A rapidly growing demand for food in the Verde Valley has left the food bank at 654 N. Main St. squeezed for storage and food preservation.
"We've got to have better facilities for cooling and freezing," said John Ask, community resource specialist for the food bank. "The number of people moving into the Valley is increasing, including many elderly."
Ask said the food bank will expand behind the existing building.
"Also, we want to be able to store food and to have space to process the people who come in," Ask said.
He said the current space used to meet the food bank's needs.
"But with a better than 30-percent increase in people who need our help during the past year, It doesn't work anymore."
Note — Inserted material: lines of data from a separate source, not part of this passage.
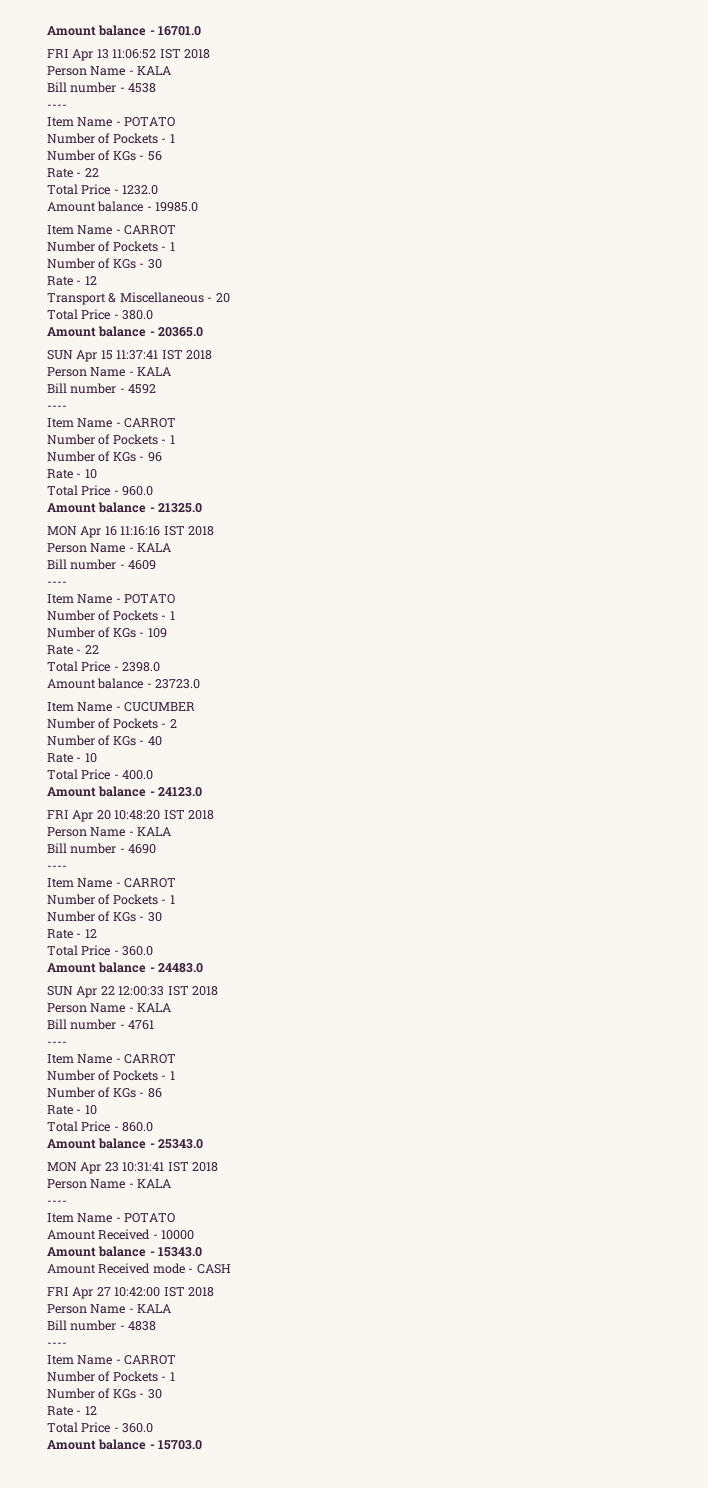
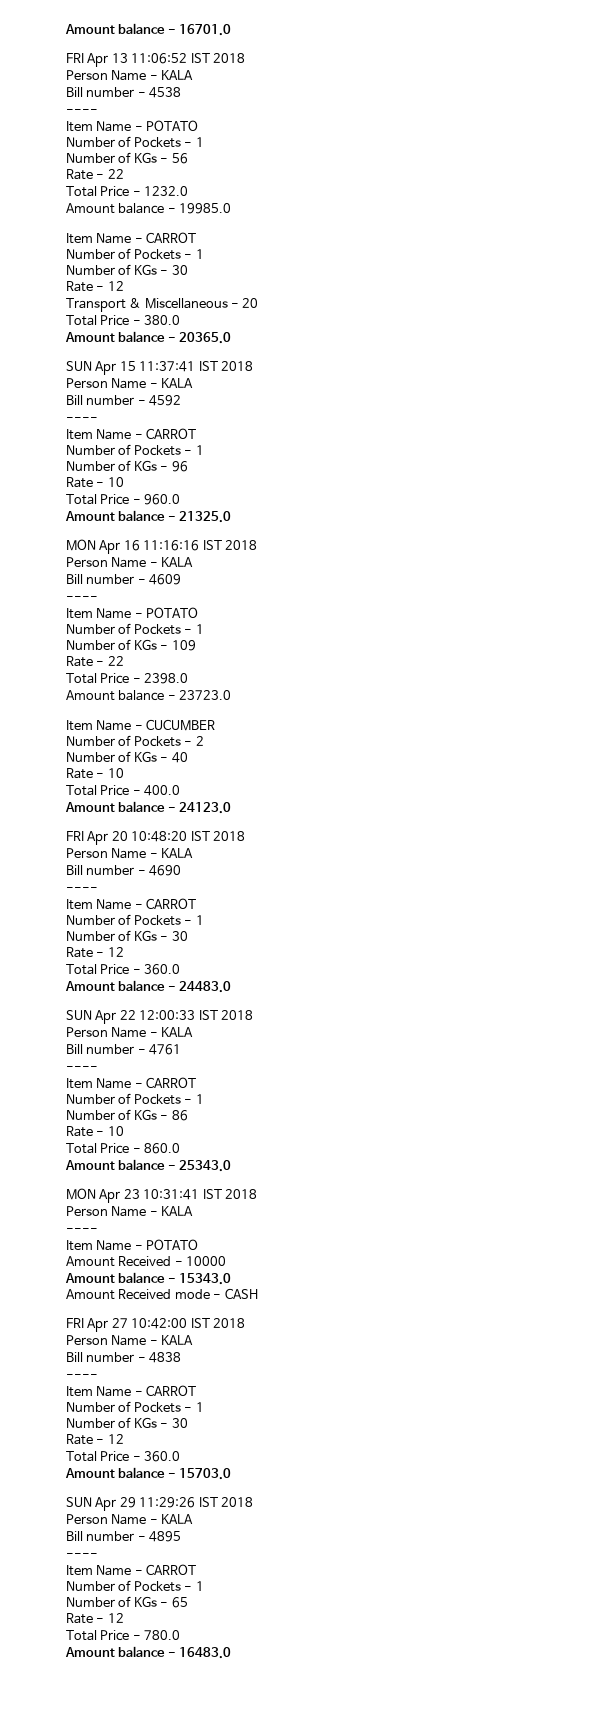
+ SUN Apr 29 11:29:26 IST 2018
+ Person Name - KALA
+ Bill number - 4895
+ ----
+ Item Name - CARROT
+ Number of Pockets - 1
+ Number of KGs - 65
+ Rate - 12
+ Total Price - 780.0
+ Amount balance - 16483.0

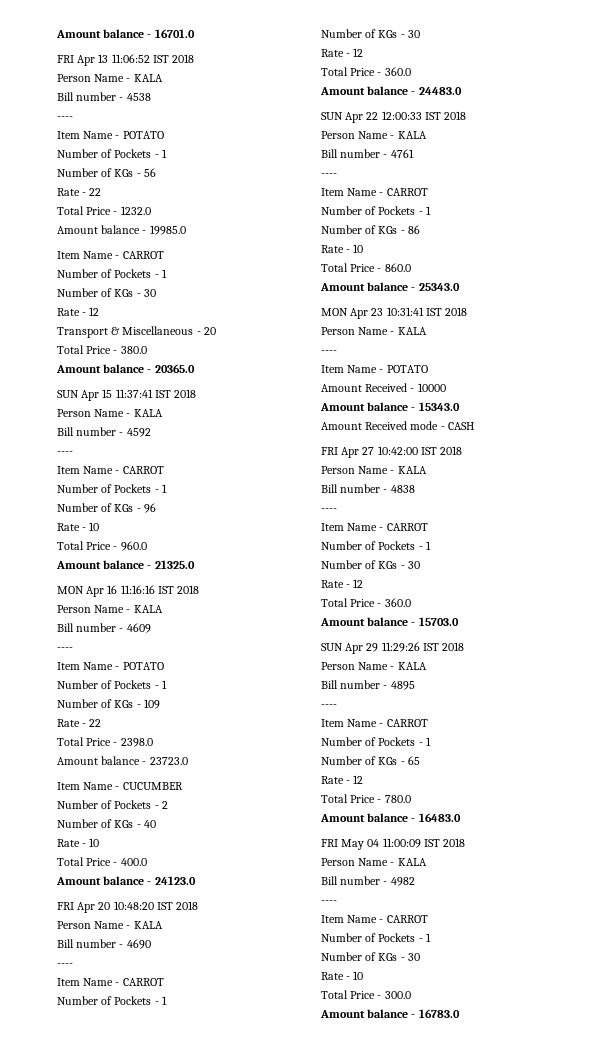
+ FRI May 04 11:00:09 IST 2018
+ Person Name - KALA
+ Bill number - 4982
+ ----
+ Item Name - CARROT
+ Number of Pockets - 1
+ Number of KGs - 30
+ Rate - 10
+ Total Price - 300.0
+ Amount balance - 16783.0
Ask said a slow economy, unemployment and low wages in the valley have combined to increase the demands on the food bank. "Forty percent of the people who come through our door already have a full-time job," he said. "That's a national statistic."
And come through the door, they do. The all-volunteer food bank will have about 72,000 points of service in a year. And that number is growing steadily. A point of service is contact between the bank and a client who receives food. Some people come on a fairly regular basis, and others may need help only once with emergency food supplies.
In a typical month, the food bank will serve nearly 5,000 families and 500 seniors through the Food Plus program. That program sets up needy clients to receive a monthly food amount, on a regular basis if necessary. Eligibility requirements apply. The Care Club allows eligible clients to purchase food valued at $50 to $60 for $15. More than 600 families are using this program.
Emergency food distribution serves more than 13,000 adults and 10,000 children, including about 750 infants. The emergency program is based solely on hunger. No time is wasted with determining eligibility. Often, clients are referred to additional agencies for further assistance.
In total, the food bank distributes about 100,000 pounds of food each month.
Ask said the expansion will cost the food bank about $800,000.
"We've contacted a contractor who has given us the preliminary figures and a floor plan," Ask said.
"We hope within 60 days to have enough money to get the project started," Ask said. "I'm going after every grant outfit there is."
Even so, Ask admits the project will need significant help from individuals and organizations throughout the Verde Valley. "Cash is what we need most for the expansion," he said. He said donations to the building fund are tax deductible because the food bank is a 501C non-profit corporation.
The property and buildings used by the food bank were originally donated by Ed and Ruth Cheneweth. Ask said the Cheneweths routinely purchase large amounts of food for the bank with money out of their own pockets. They also pay the utilities.
The Central Arizona Food Bank is officially sponsored by Friendship Missions International, Inc.